■ Aim of the exercise ■
Where the records below show a line containing "-93,6 +93,7 @@", start copying; end with the line containing "text-shadow:0 1px 2px", and copy it too.

Recorded data:

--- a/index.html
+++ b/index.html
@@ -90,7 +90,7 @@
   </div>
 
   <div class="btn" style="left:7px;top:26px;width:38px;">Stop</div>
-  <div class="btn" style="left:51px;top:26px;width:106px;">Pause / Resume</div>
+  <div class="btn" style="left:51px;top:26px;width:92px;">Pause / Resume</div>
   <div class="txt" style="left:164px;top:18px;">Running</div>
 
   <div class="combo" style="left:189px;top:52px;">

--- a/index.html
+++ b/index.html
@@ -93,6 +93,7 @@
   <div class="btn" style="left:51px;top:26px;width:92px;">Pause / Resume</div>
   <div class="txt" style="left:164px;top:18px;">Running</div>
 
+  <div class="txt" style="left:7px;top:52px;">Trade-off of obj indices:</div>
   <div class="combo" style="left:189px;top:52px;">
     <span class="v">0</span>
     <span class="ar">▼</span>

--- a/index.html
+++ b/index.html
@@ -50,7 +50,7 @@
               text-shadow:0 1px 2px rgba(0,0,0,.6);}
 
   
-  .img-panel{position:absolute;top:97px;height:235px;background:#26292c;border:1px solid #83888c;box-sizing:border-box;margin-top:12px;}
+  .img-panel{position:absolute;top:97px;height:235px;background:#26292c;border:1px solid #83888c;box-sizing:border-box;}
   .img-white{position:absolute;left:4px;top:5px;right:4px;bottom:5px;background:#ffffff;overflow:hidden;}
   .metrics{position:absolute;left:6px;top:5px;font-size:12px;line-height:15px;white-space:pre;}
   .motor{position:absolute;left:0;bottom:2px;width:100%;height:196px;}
---
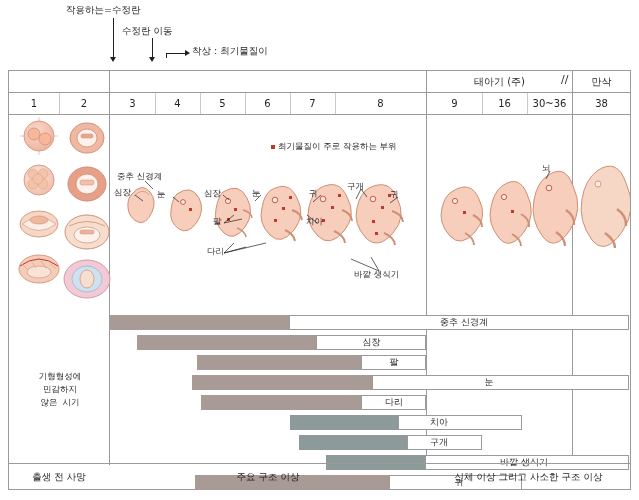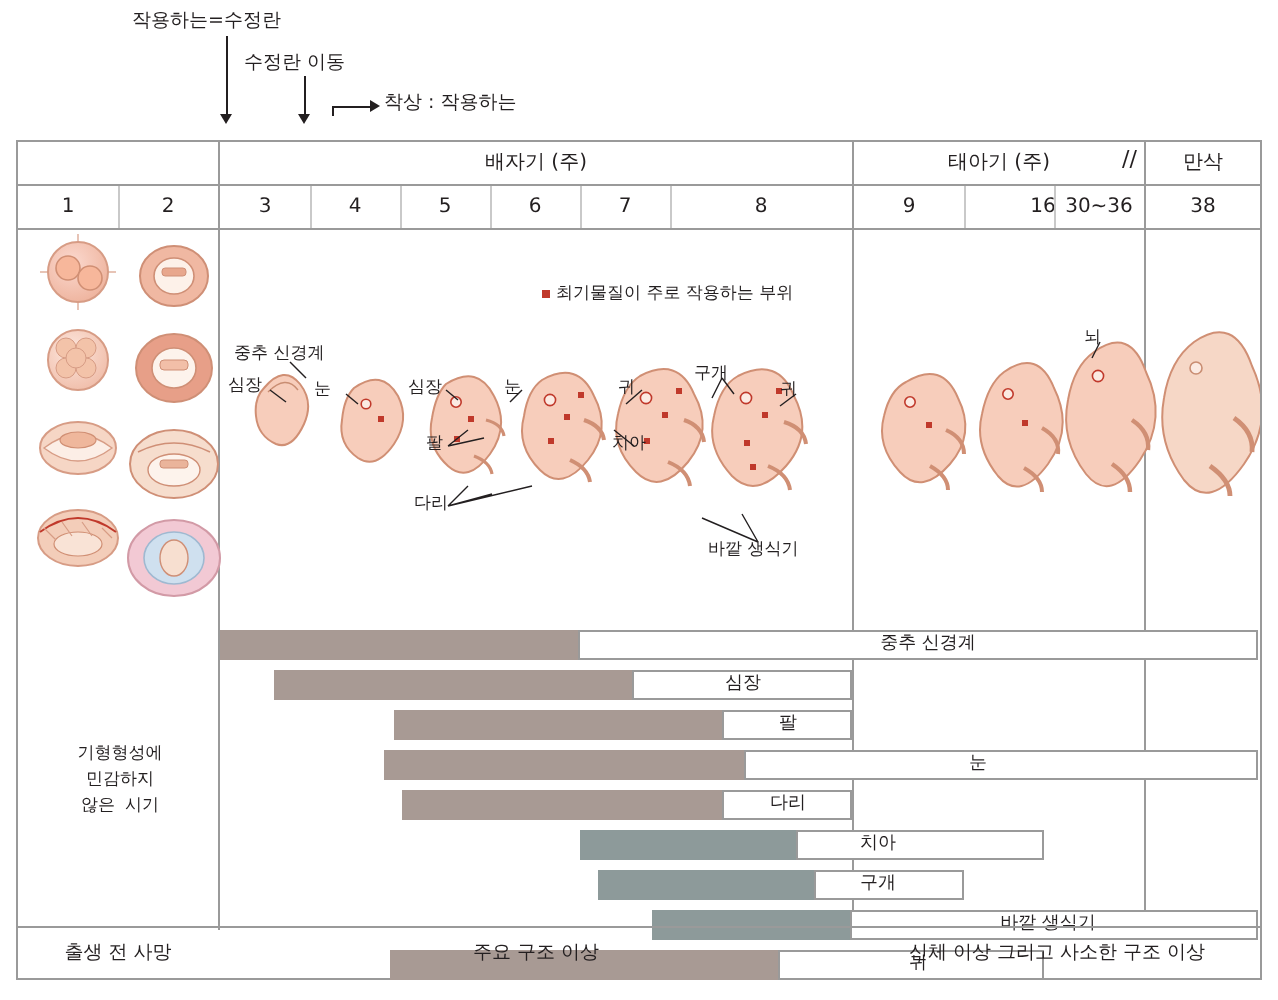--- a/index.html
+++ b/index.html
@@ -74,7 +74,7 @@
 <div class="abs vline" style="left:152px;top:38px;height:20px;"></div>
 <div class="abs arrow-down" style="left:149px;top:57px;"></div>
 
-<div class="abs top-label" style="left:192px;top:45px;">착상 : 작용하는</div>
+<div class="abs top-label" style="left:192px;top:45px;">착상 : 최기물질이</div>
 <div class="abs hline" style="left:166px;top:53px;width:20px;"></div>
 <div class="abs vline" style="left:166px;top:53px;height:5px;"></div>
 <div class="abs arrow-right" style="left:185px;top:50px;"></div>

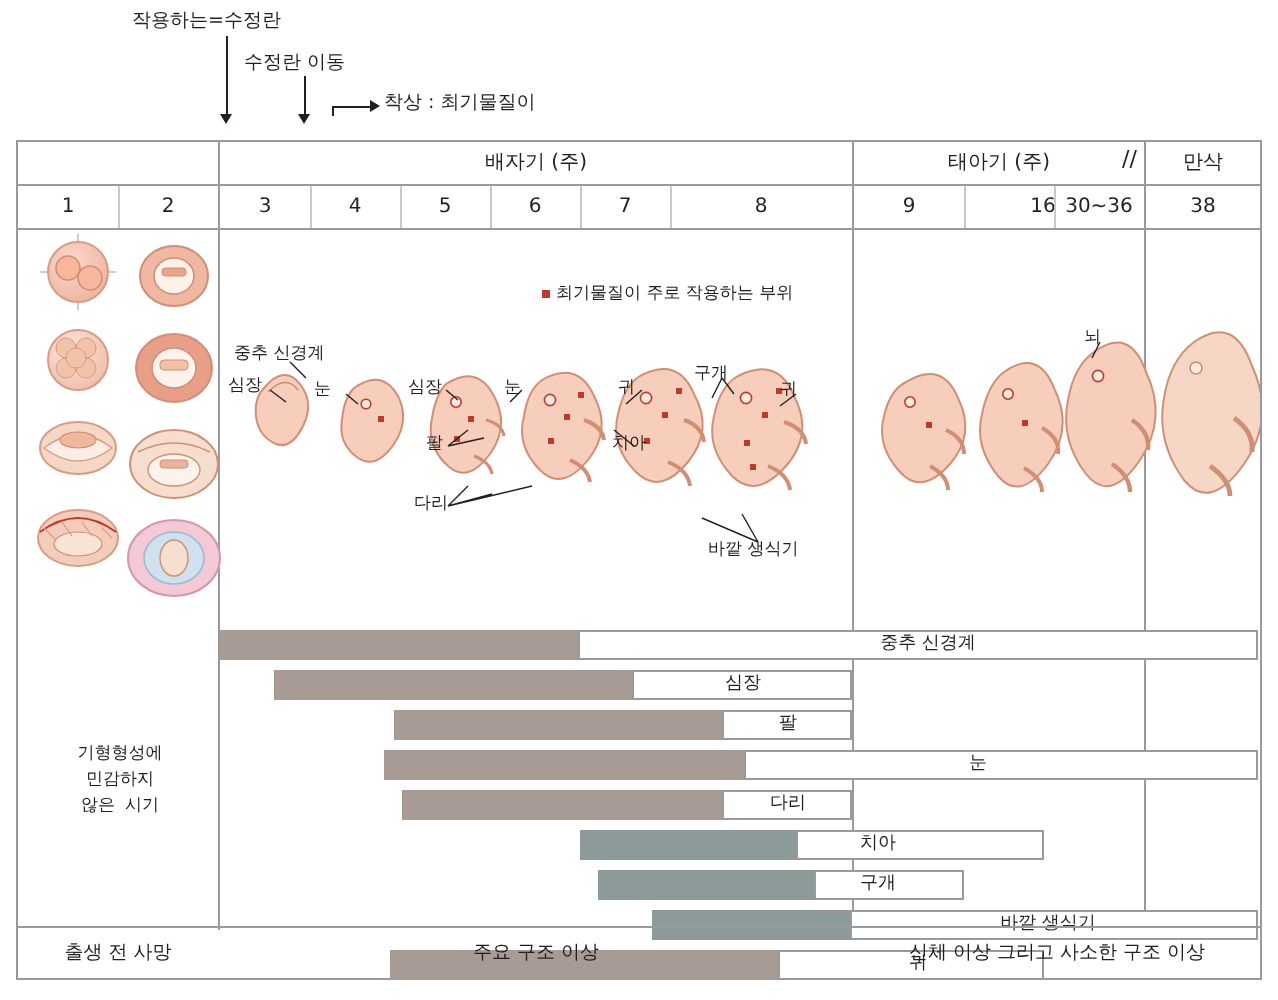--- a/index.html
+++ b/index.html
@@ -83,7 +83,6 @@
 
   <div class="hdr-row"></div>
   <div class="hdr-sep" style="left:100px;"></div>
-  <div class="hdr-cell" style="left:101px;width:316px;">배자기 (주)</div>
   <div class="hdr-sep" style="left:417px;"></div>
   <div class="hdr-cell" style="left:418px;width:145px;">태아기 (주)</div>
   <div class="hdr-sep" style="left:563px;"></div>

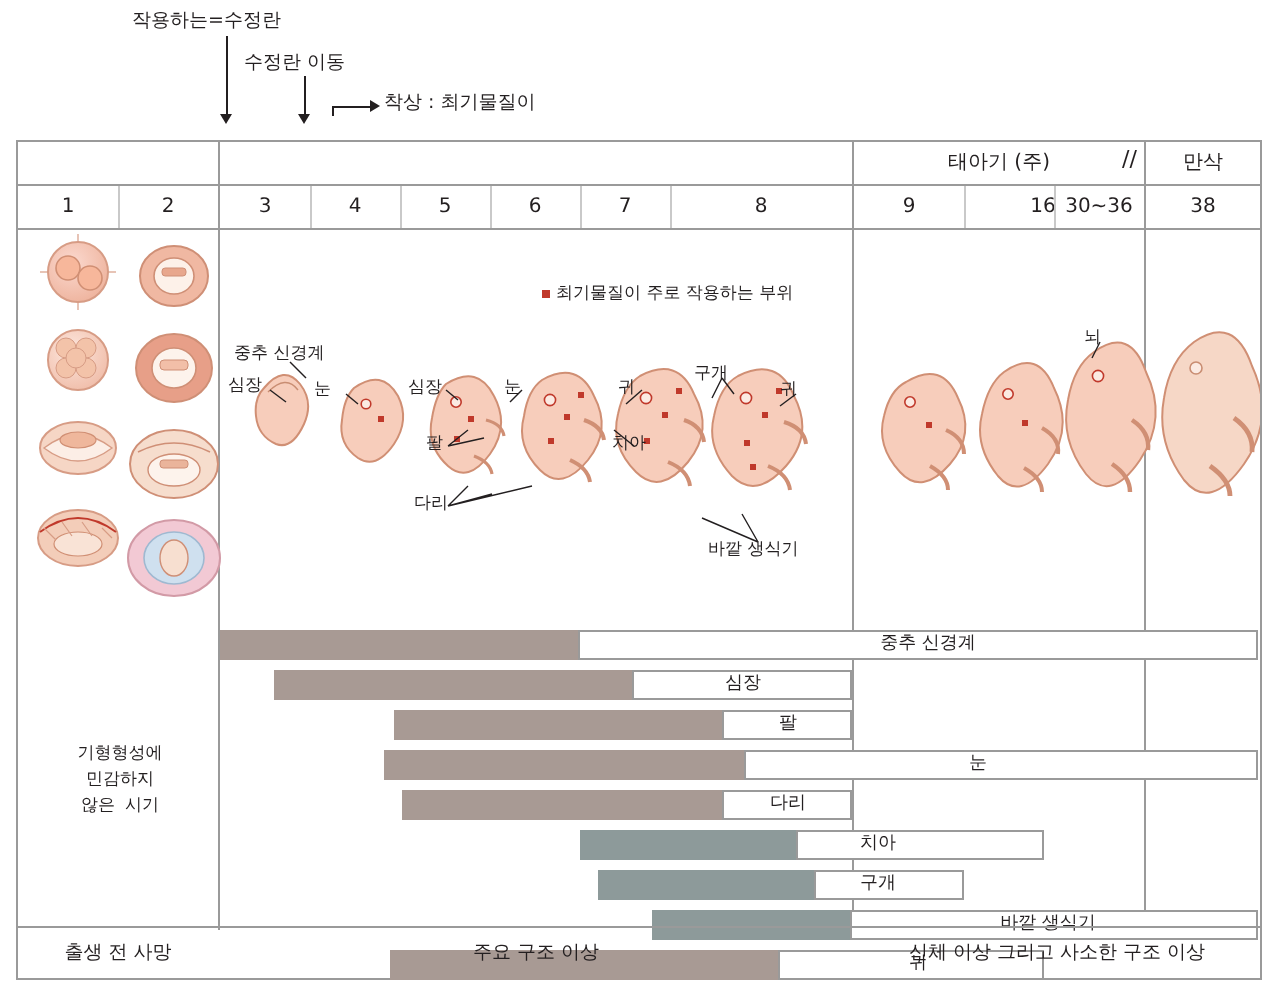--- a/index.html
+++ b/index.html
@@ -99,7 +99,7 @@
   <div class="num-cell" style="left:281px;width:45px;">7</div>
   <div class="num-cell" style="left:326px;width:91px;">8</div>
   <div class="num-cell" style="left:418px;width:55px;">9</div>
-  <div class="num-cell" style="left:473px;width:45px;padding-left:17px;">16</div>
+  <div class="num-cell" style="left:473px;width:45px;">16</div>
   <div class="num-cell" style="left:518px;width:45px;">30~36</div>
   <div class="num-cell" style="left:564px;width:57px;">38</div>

■ Reply to the task ■
@@ -93,6 +93,7 @@
   <div class="btn" style="left:51px;top:26px;width:92px;">Pause / Resume</div>
   <div class="txt" style="left:164px;top:18px;">Running</div>
 
+  <div class="txt" style="left:7px;top:52px;">Trade-off of obj indices:</div>
   <div class="combo" style="left:189px;top:52px;">
     <span class="v">0</span>
     <span class="ar">▼</span>

--- a/index.html
+++ b/index.html
@@ -50,7 +50,7 @@
               text-shadow:0 1px 2px rgba(0,0,0,.6);}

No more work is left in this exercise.